- THE PROBLEM -
Print every entry again, precisely as written.
/---
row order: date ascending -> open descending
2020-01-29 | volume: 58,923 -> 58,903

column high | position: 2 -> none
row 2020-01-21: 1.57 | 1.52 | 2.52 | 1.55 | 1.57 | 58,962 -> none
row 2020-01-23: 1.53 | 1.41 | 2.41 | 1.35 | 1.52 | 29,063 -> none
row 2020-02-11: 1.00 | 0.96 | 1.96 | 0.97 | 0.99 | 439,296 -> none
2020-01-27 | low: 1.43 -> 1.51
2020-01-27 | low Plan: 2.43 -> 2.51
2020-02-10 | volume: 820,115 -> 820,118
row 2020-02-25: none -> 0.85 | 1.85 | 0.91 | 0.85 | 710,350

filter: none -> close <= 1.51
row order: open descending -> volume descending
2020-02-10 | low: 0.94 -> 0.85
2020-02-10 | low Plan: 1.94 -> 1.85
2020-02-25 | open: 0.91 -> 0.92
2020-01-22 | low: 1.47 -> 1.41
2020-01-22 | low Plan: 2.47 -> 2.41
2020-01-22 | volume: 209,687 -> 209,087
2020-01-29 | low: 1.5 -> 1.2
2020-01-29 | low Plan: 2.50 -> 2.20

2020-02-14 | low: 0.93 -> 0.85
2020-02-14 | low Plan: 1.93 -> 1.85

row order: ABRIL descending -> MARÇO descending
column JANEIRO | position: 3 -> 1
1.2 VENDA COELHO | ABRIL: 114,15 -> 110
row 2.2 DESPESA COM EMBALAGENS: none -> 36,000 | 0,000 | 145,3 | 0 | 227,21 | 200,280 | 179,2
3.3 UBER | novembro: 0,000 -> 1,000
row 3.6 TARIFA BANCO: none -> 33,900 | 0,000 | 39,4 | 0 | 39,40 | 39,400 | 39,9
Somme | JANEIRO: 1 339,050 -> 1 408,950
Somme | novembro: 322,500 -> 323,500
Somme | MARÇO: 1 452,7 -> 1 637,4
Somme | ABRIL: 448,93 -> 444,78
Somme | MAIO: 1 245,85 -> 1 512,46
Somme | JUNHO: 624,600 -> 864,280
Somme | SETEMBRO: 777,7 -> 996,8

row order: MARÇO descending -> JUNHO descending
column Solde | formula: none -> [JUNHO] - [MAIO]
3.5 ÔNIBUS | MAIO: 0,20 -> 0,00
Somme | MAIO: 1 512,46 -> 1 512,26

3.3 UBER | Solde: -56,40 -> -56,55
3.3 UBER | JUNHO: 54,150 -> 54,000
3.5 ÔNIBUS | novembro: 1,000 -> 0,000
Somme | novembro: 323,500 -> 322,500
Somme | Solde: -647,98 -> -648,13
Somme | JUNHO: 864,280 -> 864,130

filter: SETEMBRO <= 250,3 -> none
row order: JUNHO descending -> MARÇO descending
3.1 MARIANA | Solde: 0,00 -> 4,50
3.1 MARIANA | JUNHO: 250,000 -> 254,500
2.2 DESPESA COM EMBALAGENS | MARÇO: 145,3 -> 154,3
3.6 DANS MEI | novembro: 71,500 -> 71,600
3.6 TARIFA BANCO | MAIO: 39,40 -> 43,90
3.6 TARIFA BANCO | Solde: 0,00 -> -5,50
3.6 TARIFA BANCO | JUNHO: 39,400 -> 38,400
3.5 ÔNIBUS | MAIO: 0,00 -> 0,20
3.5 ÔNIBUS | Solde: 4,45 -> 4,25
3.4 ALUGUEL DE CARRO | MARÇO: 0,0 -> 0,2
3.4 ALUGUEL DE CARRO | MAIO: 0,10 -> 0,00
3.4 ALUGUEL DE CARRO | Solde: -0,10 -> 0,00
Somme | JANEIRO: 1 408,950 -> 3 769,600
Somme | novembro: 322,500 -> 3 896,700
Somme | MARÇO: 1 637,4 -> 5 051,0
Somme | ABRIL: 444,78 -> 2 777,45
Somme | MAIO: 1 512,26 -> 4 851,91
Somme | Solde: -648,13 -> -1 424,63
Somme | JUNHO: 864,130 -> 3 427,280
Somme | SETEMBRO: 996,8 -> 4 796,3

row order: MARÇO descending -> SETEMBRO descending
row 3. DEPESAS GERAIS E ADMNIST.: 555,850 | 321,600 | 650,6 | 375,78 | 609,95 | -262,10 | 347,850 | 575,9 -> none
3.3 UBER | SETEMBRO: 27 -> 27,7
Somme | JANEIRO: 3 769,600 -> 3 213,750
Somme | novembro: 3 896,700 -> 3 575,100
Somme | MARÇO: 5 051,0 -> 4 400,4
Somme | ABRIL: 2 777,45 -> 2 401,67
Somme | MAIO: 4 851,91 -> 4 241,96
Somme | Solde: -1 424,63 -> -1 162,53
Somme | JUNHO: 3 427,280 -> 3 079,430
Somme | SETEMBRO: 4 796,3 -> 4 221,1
\---
- SOLUTION -
row order: date ascending -> open descending
2020-01-29 | volume: 58,923 -> 58,903

column high | position: 2 -> none
row 2020-01-21: 1.57 | 1.52 | 2.52 | 1.55 | 1.57 | 58,962 -> none
row 2020-01-23: 1.53 | 1.41 | 2.41 | 1.35 | 1.52 | 29,063 -> none
row 2020-02-11: 1.00 | 0.96 | 1.96 | 0.97 | 0.99 | 439,296 -> none
2020-01-27 | low: 1.43 -> 1.51
2020-01-27 | low Plan: 2.43 -> 2.51
2020-02-10 | volume: 820,115 -> 820,118
row 2020-02-25: none -> 0.85 | 1.85 | 0.91 | 0.85 | 710,350

filter: none -> close <= 1.51
row order: open descending -> volume descending
2020-02-10 | low: 0.94 -> 0.85
2020-02-10 | low Plan: 1.94 -> 1.85
2020-02-25 | open: 0.91 -> 0.92
2020-01-22 | low: 1.47 -> 1.41
2020-01-22 | low Plan: 2.47 -> 2.41
2020-01-22 | volume: 209,687 -> 209,087
2020-01-29 | low: 1.5 -> 1.2
2020-01-29 | low Plan: 2.50 -> 2.20

2020-02-14 | low: 0.93 -> 0.85
2020-02-14 | low Plan: 1.93 -> 1.85

row order: ABRIL descending -> MARÇO descending
column JANEIRO | position: 3 -> 1
1.2 VENDA COELHO | ABRIL: 114,15 -> 110
row 2.2 DESPESA COM EMBALAGENS: none -> 36,000 | 0,000 | 145,3 | 0 | 227,21 | 200,280 | 179,2
3.3 UBER | novembro: 0,000 -> 1,000
row 3.6 TARIFA BANCO: none -> 33,900 | 0,000 | 39,4 | 0 | 39,40 | 39,400 | 39,9
Somme | JANEIRO: 1 339,050 -> 1 408,950
Somme | novembro: 322,500 -> 323,500
Somme | MARÇO: 1 452,7 -> 1 637,4
Somme | ABRIL: 448,93 -> 444,78
Somme | MAIO: 1 245,85 -> 1 512,46
Somme | JUNHO: 624,600 -> 864,280
Somme | SETEMBRO: 777,7 -> 996,8

row order: MARÇO descending -> JUNHO descending
column Solde | formula: none -> [JUNHO] - [MAIO]
3.5 ÔNIBUS | MAIO: 0,20 -> 0,00
Somme | MAIO: 1 512,46 -> 1 512,26

3.3 UBER | Solde: -56,40 -> -56,55
3.3 UBER | JUNHO: 54,150 -> 54,000
3.5 ÔNIBUS | novembro: 1,000 -> 0,000
Somme | novembro: 323,500 -> 322,500
Somme | Solde: -647,98 -> -648,13
Somme | JUNHO: 864,280 -> 864,130

filter: SETEMBRO <= 250,3 -> none
row order: JUNHO descending -> MARÇO descending
3.1 MARIANA | Solde: 0,00 -> 4,50
3.1 MARIANA | JUNHO: 250,000 -> 254,500
2.2 DESPESA COM EMBALAGENS | MARÇO: 145,3 -> 154,3
3.6 DANS MEI | novembro: 71,500 -> 71,600
3.6 TARIFA BANCO | MAIO: 39,40 -> 43,90
3.6 TARIFA BANCO | Solde: 0,00 -> -5,50
3.6 TARIFA BANCO | JUNHO: 39,400 -> 38,400
3.5 ÔNIBUS | MAIO: 0,00 -> 0,20
3.5 ÔNIBUS | Solde: 4,45 -> 4,25
3.4 ALUGUEL DE CARRO | MARÇO: 0,0 -> 0,2
3.4 ALUGUEL DE CARRO | MAIO: 0,10 -> 0,00
3.4 ALUGUEL DE CARRO | Solde: -0,10 -> 0,00
Somme | JANEIRO: 1 408,950 -> 3 769,600
Somme | novembro: 322,500 -> 3 896,700
Somme | MARÇO: 1 637,4 -> 5 051,0
Somme | ABRIL: 444,78 -> 2 777,45
Somme | MAIO: 1 512,26 -> 4 851,91
Somme | Solde: -648,13 -> -1 424,63
Somme | JUNHO: 864,130 -> 3 427,280
Somme | SETEMBRO: 996,8 -> 4 796,3

row order: MARÇO descending -> SETEMBRO descending
row 3. DEPESAS GERAIS E ADMNIST.: 555,850 | 321,600 | 650,6 | 375,78 | 609,95 | -262,10 | 347,850 | 575,9 -> none
3.3 UBER | SETEMBRO: 27 -> 27,7
Somme | JANEIRO: 3 769,600 -> 3 213,750
Somme | novembro: 3 896,700 -> 3 575,100
Somme | MARÇO: 5 051,0 -> 4 400,4
Somme | ABRIL: 2 777,45 -> 2 401,67
Somme | MAIO: 4 851,91 -> 4 241,96
Somme | Solde: -1 424,63 -> -1 162,53
Somme | JUNHO: 3 427,280 -> 3 079,430
Somme | SETEMBRO: 4 796,3 -> 4 221,1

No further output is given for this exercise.